What the task requires:
Below are the entries; give again exactly the lines from the one mentioning "shipping: 9.00 -> 0.00" through the one mentioning "total: 289.95 -> 225.03", inclusive.

Dataset entries:
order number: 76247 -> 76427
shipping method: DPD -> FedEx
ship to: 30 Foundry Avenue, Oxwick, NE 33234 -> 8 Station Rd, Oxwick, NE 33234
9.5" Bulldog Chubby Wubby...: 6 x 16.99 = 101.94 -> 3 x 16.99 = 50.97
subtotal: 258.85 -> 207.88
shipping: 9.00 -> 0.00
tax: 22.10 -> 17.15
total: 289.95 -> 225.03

--

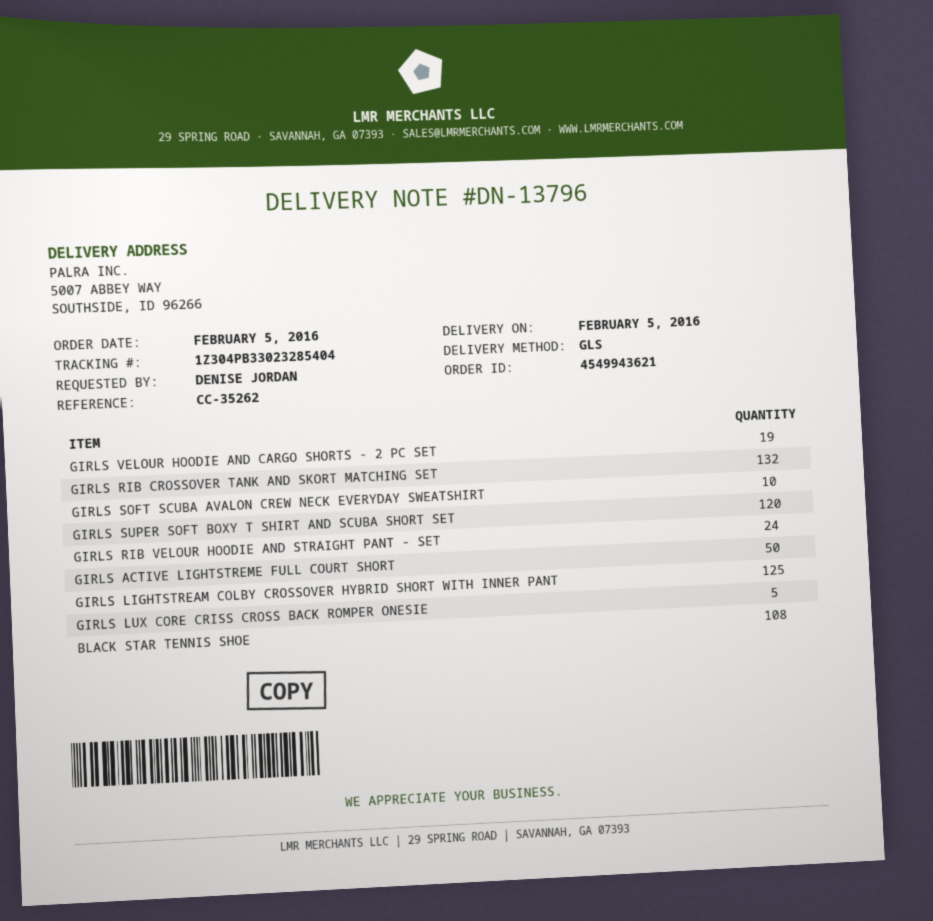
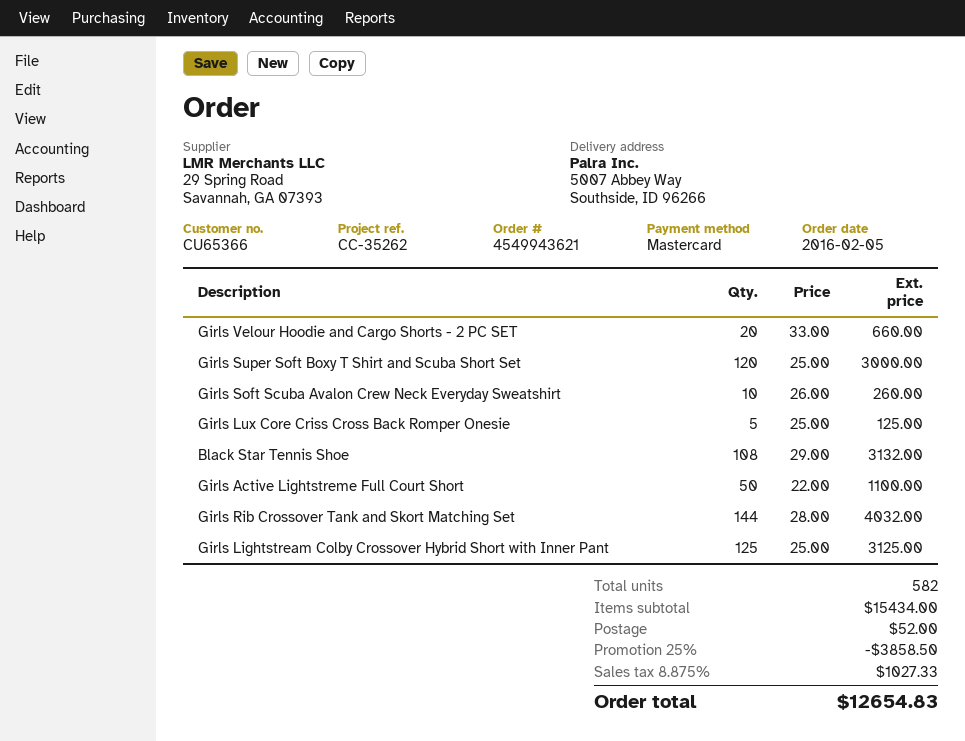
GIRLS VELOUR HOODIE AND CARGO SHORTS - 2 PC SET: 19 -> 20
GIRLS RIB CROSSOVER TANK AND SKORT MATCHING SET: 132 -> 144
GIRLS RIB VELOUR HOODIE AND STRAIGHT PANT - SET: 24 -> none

Answer to the exercise:
shipping: 9.00 -> 0.00
tax: 22.10 -> 17.15
total: 289.95 -> 225.03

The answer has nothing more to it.